*** Opening of Records for processing ***
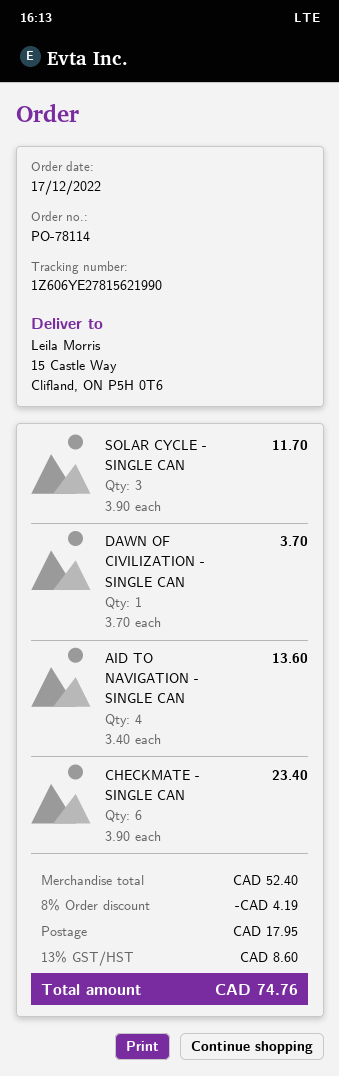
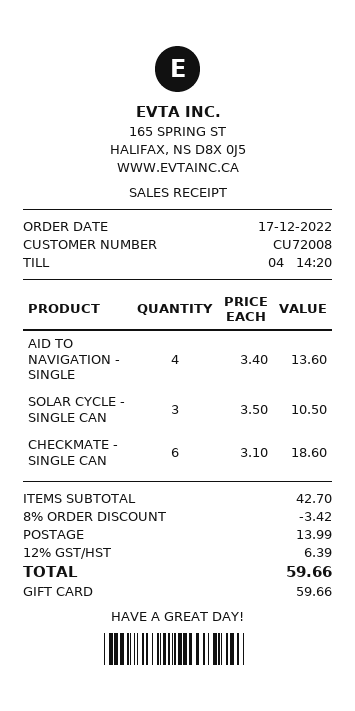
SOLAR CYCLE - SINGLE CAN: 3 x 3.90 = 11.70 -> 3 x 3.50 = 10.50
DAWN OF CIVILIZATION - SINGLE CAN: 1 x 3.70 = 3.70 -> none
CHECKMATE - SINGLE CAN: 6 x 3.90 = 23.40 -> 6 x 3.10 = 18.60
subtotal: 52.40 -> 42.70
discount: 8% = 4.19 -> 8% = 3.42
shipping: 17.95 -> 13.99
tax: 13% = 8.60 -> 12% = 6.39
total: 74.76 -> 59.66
*** Close of Records for processing ***
*** Opening of Records for processing ***
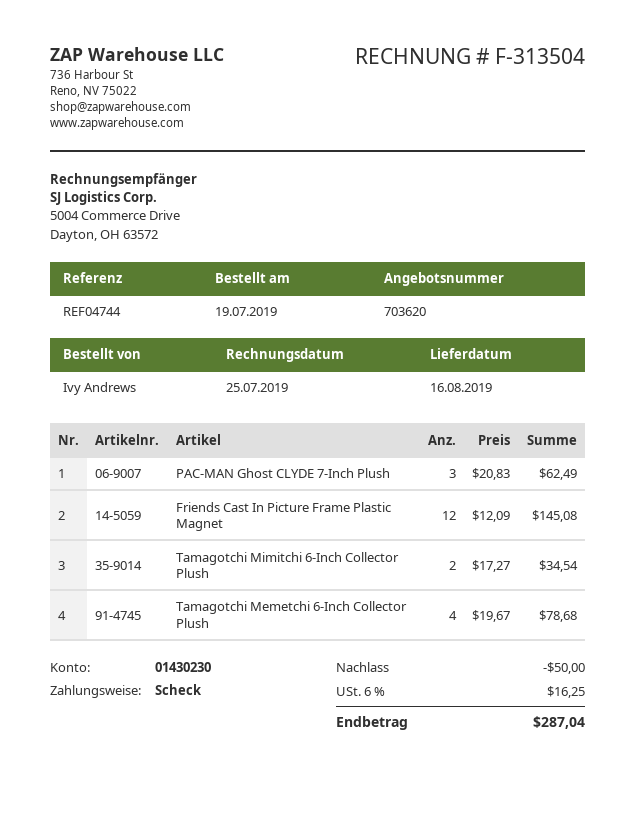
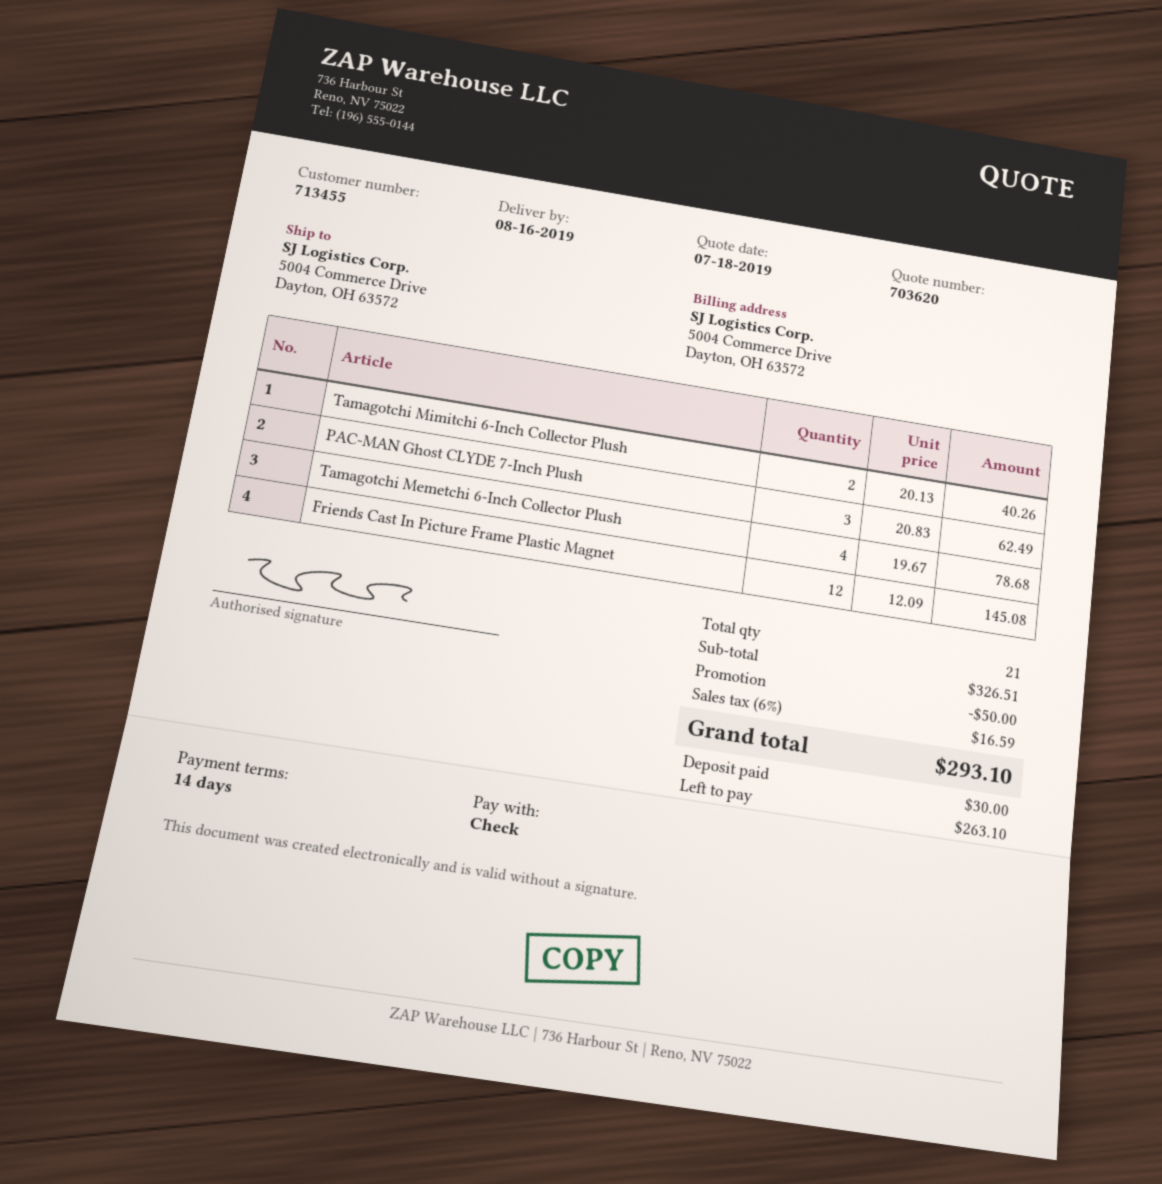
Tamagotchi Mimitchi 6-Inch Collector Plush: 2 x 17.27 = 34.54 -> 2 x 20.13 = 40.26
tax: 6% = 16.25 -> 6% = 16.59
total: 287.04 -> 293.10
*** Close of Records for processing ***
■ Exercise description:
In the listing above, find the line with "Tamagotchi Mimitchi 6-Inch" and the line with "total: 287.04 -> 293.10", then reproduce both and every line between them exactly.

■ Output of the task:
Tamagotchi Mimitchi 6-Inch Collector Plush: 2 x 17.27 = 34.54 -> 2 x 20.13 = 40.26
tax: 6% = 16.25 -> 6% = 16.59
total: 287.04 -> 293.10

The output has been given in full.